Excerpted data »
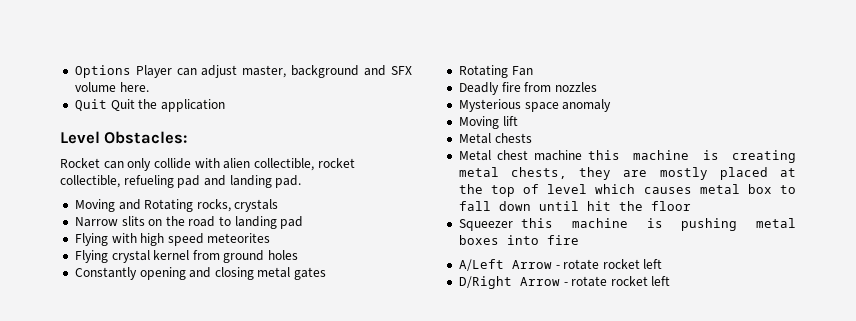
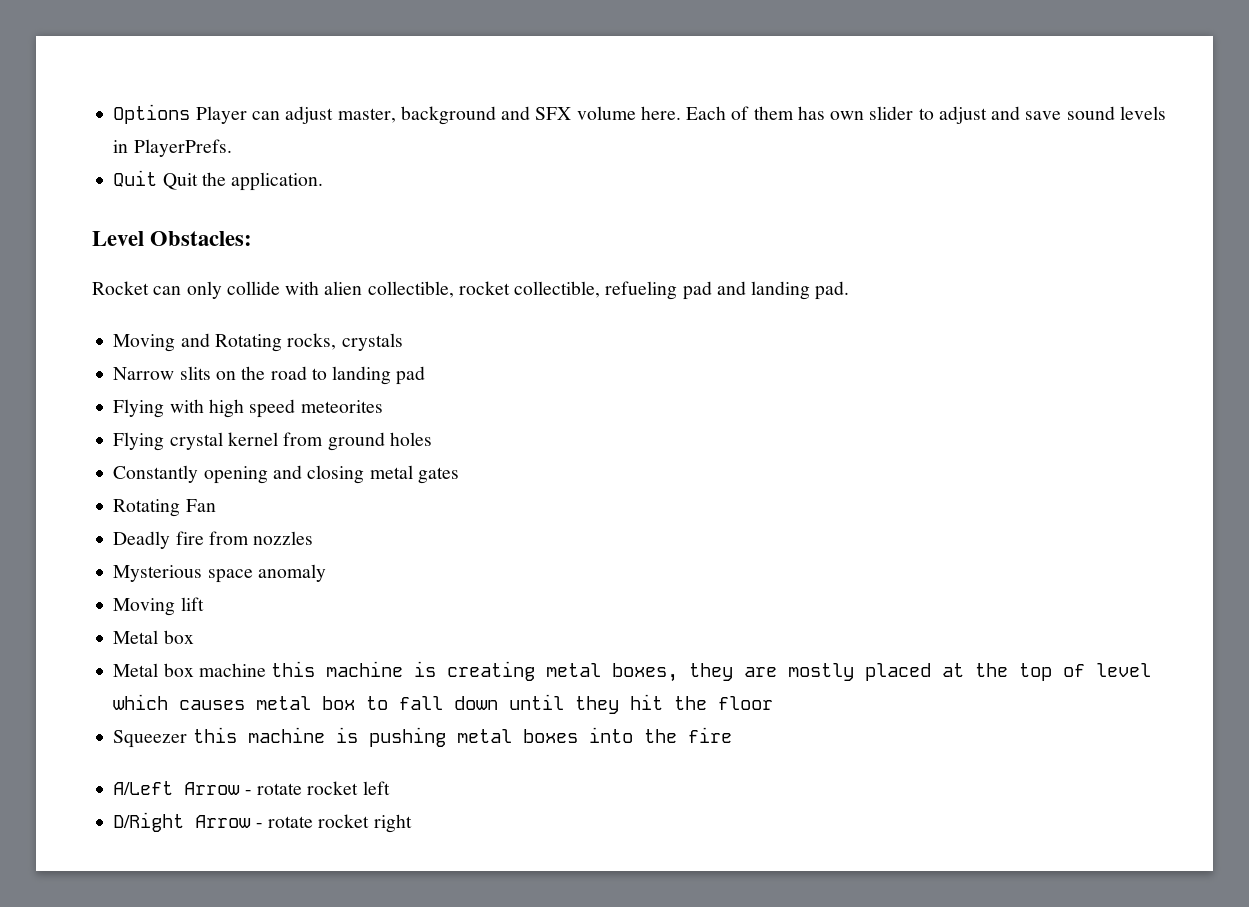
(149, 87) none -> [686,106,1167,124] [113,139,232,157] Each of them has own slider to adjust and save sound levels in PlayerPrefs.
[160,99,225,112] application -> [231,172,324,191] application.
[494,133,532,143] [458,150,528,161] chests // Metal chest -> [163,630,194,644] [113,663,194,677] box // Metal box
[511,167,568,179] chests, -> [612,663,679,682] boxes,
(579, 206) none -> [575,696,620,714] they
(539, 240) none -> [643,729,677,743] the
[651,276,671,286] left -> [373,814,412,833] right

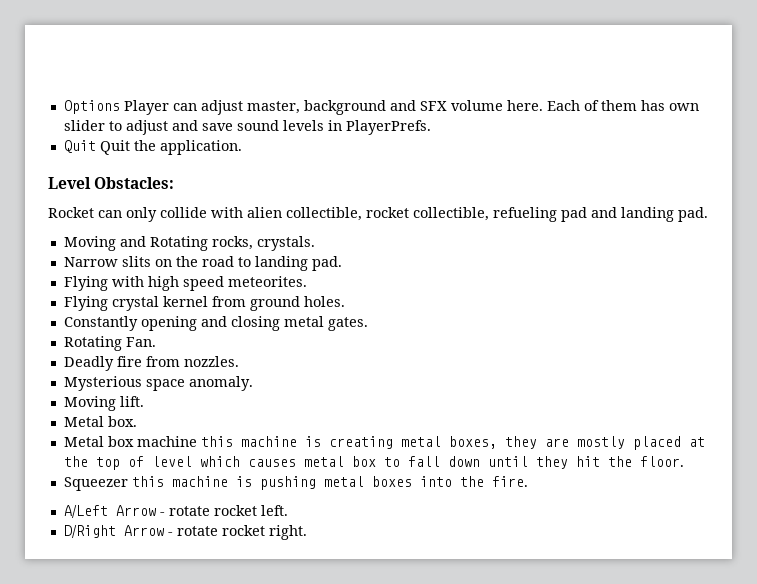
[341,333,403,351] crystals -> [256,236,315,251] crystals.
[396,366,426,385] pad -> [311,256,342,271] pad.
[300,400,383,413] meteorites -> [227,276,307,287] meteorites.
[389,432,432,446] holes -> [303,296,345,307] holes.
[417,467,459,484] [113,499,216,517] gates // Rotating Fan -> [327,317,368,331] [63,336,156,351] gates. // Rotating Fan.
[253,531,314,545] nozzles -> [183,356,239,367] nozzles.
[257,564,326,582] [113,597,204,616] [113,630,194,644] anomaly // Moving lift // Metal box -> [188,376,253,391] [63,396,144,411] [63,416,137,427] anomaly. // Moving lift. // Metal box.
[718,696,774,710] floor -> [639,456,684,467] floor.
[687,727,732,743] fire -> [491,476,528,487] fire.
[362,781,390,795] left -> [260,505,288,516] left.
[373,814,412,833] right -> [268,525,307,540] right.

What is required » Transcribe all of the listing precisely. The images stay out of it.

Solution to the exercise »
(149, 87) none -> [686,106,1167,124] [113,139,232,157] Each of them has own slider to adjust and save sound levels in PlayerPrefs.
[160,99,225,112] application -> [231,172,324,191] application.
[494,133,532,143] [458,150,528,161] chests // Metal chest -> [163,630,194,644] [113,663,194,677] box // Metal box
[511,167,568,179] chests, -> [612,663,679,682] boxes,
(579, 206) none -> [575,696,620,714] they
(539, 240) none -> [643,729,677,743] the
[651,276,671,286] left -> [373,814,412,833] right

[341,333,403,351] crystals -> [256,236,315,251] crystals.
[396,366,426,385] pad -> [311,256,342,271] pad.
[300,400,383,413] meteorites -> [227,276,307,287] meteorites.
[389,432,432,446] holes -> [303,296,345,307] holes.
[417,467,459,484] [113,499,216,517] gates // Rotating Fan -> [327,317,368,331] [63,336,156,351] gates. // Rotating Fan.
[253,531,314,545] nozzles -> [183,356,239,367] nozzles.
[257,564,326,582] [113,597,204,616] [113,630,194,644] anomaly // Moving lift // Metal box -> [188,376,253,391] [63,396,144,411] [63,416,137,427] anomaly. // Moving lift. // Metal box.
[718,696,774,710] floor -> [639,456,684,467] floor.
[687,727,732,743] fire -> [491,476,528,487] fire.
[362,781,390,795] left -> [260,505,288,516] left.
[373,814,412,833] right -> [268,525,307,540] right.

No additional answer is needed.